Selected Publications
1. Tosteson, D. C., E. Shea, and E. C. Darling. Potassium and sodium of
red blood cells in sickle cell anemia. J. Clin. Invest. 31: 406,
1952.
2. Tosteson, D. C., and J. S. Robertson. Potassium transport in duck red
cells. J. Cell. Comp. Physiol. 47: 147, 1956.
3. Tosteson, D. C. Halide transport in red blood cells. Acta Physiol.
Scand. 46: 19, 1959.
4. Tosteson, D. C., and J. F. Hoffman. Regulation of cell volume by
active cation transport in high and low potassium sheep red cells. J.

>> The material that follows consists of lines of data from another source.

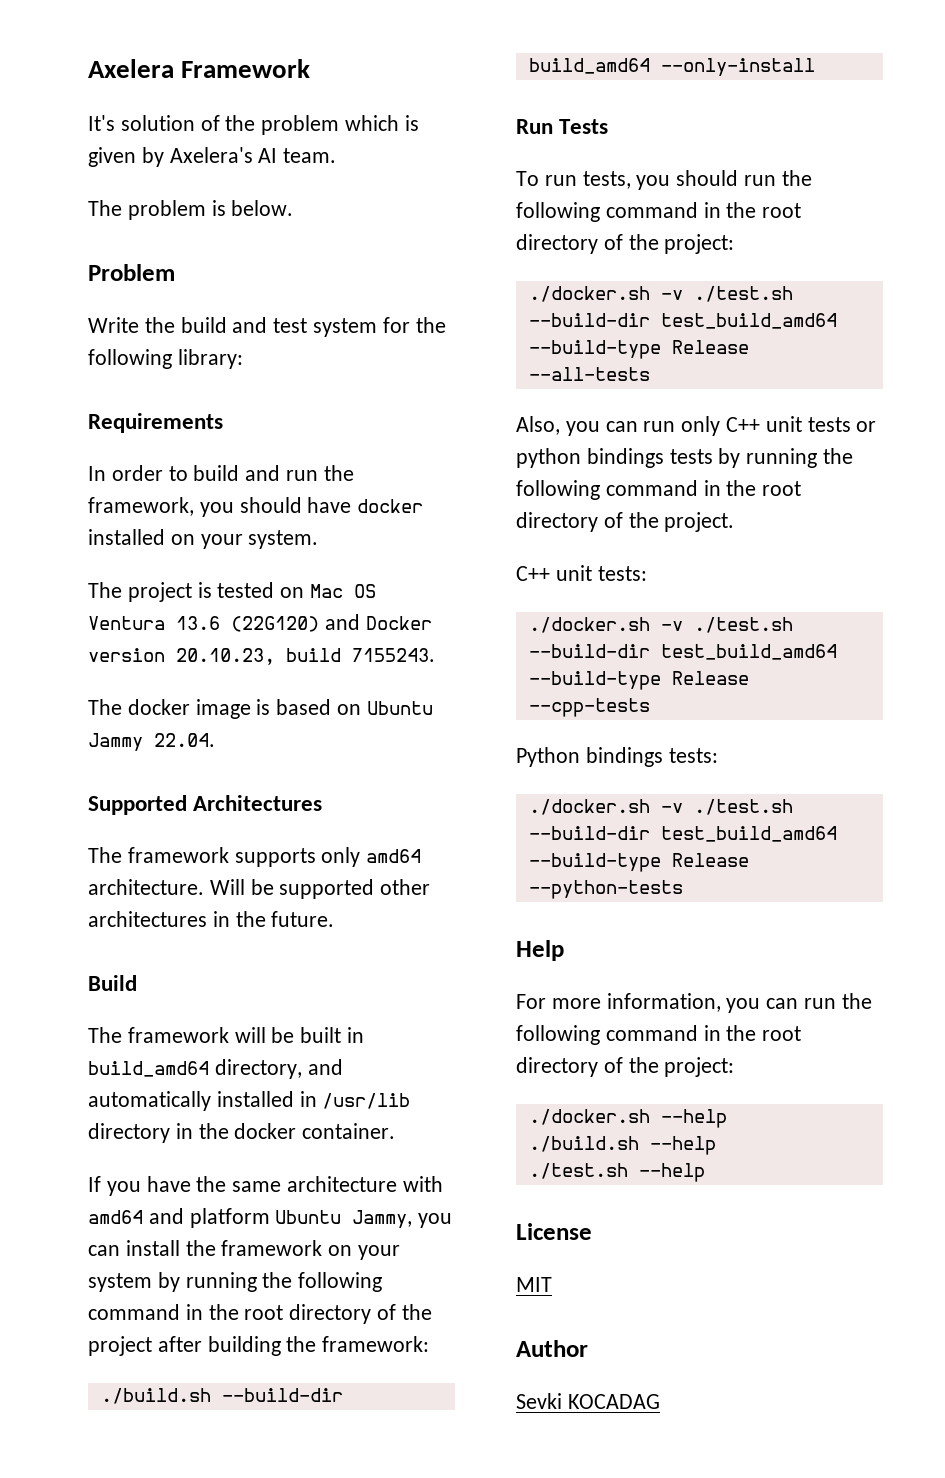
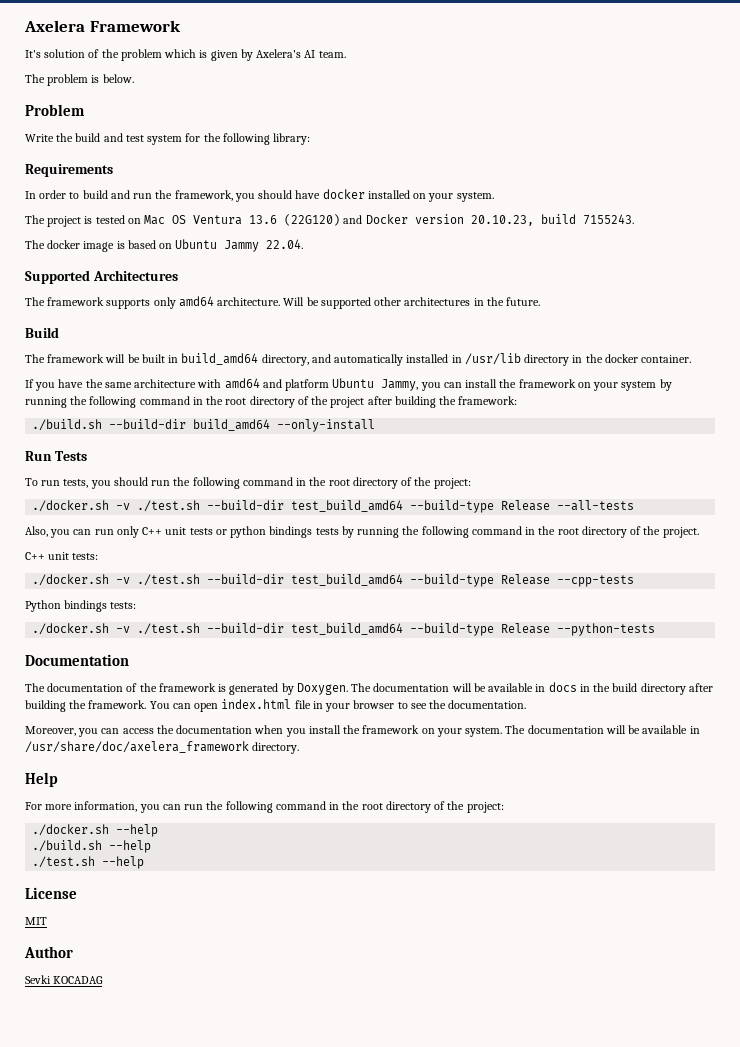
+ Documentation
+ The documentation of the framework is generated by Doxygen. The documentation will be available in docs in the build directory after building the framework. You can open index.html file in your browser to see the documentation.
+ Moreover, you can access the documentation when you install the framework on your system. The documentation will be available in /usr/share/doc/axelera_framework directory.

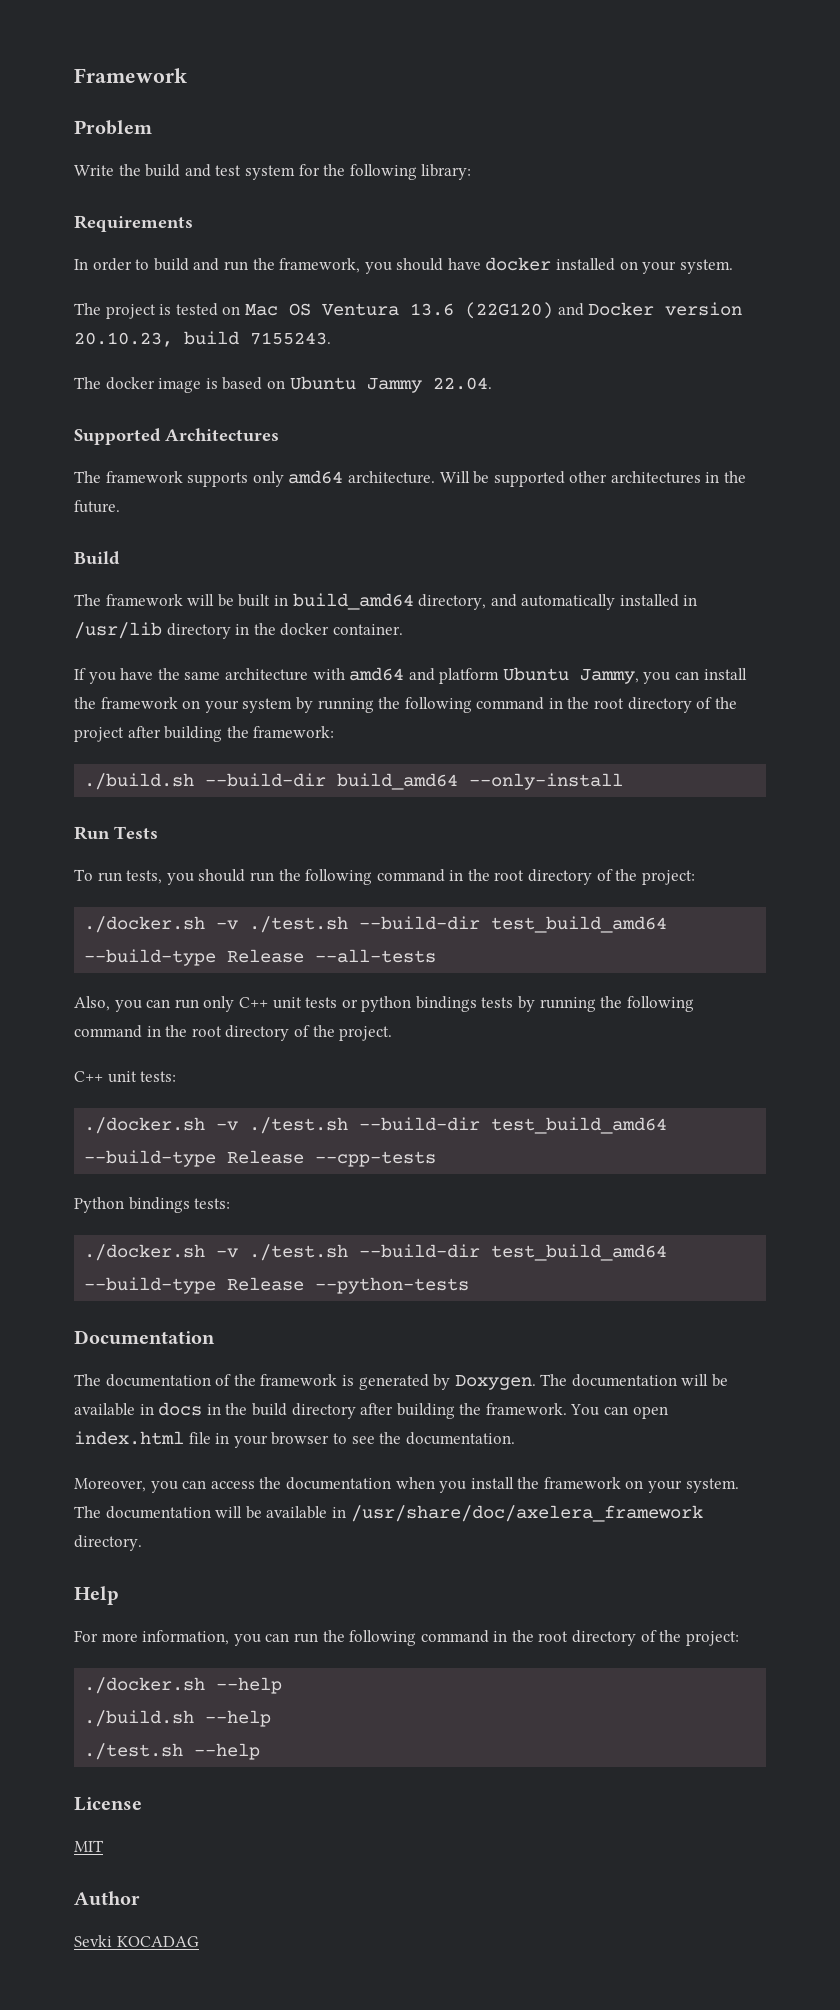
- Axelera Framework
+ Framework
- It's solution of the problem which is given by Axelera's AI team.
- The problem is below.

Gen. Physiol. 44: 169, 1960.
5. Andreoli, T. E., J. A. Bangham, and D. C. Tosteson. The formation and
properties of thin lipid membranes from HK and LK sheep red cell lipids.
J. Gen. Physiol. 50: 1729, 1967.
6. Andreoli, T. E , M. Tieffenberg, and D. C. Tosteson. The effect of
valinomycin on the ionic permeability of thin lipid membranes. J. Gen.
Physiol. 50: 2527, 1967.
7. Hoffman, P. G., and D. C. Tosteson. Active sodium and potassium
transport in high potassium and low potassium sheep red cells. J. Gen.
Physiol. 58: 438, 1971.
8. Gutknecht, J., L. Brunner, and D. C. Tosteson. The permeability of
thin lipid membranes to bromide and bromine. J. Gen. Physiol. 59:
486, 1972.
9. Tosteson, D. C. Physiology and the future, past-president's address.
Physiologist 17: 423-430, 1974.
10. Haas, M., J. Schooler, and D. C. Tosteson. Coupling of lithium to
sodium transport in human red cells. Nature Lond. 258: 428, 1975.
11. Tosteson, M. T., and D. C. Tosteson. Bilayers containing gangliosides
develop channels when exposed to cholera toxin. Nature Lond. 275:
142-144, 1978.
12. Latorre, R., J. J. Donovan, W. Koroshetz, D. C. Tosteson, and B. F.
Gisin. Ion transport mediated by the valinomycin analog cyclo
(L-Lac-L-Val-D-Pro-D-Val) (PV-Lac). J. Gen. Physiol. 77: 387-417,
1981.
13. Tosteson, M. T., and D. C. Tosteson. The sting: mellittin forms
channels in lipid bilayers. Biophys. J. 36: 109-116, 1981.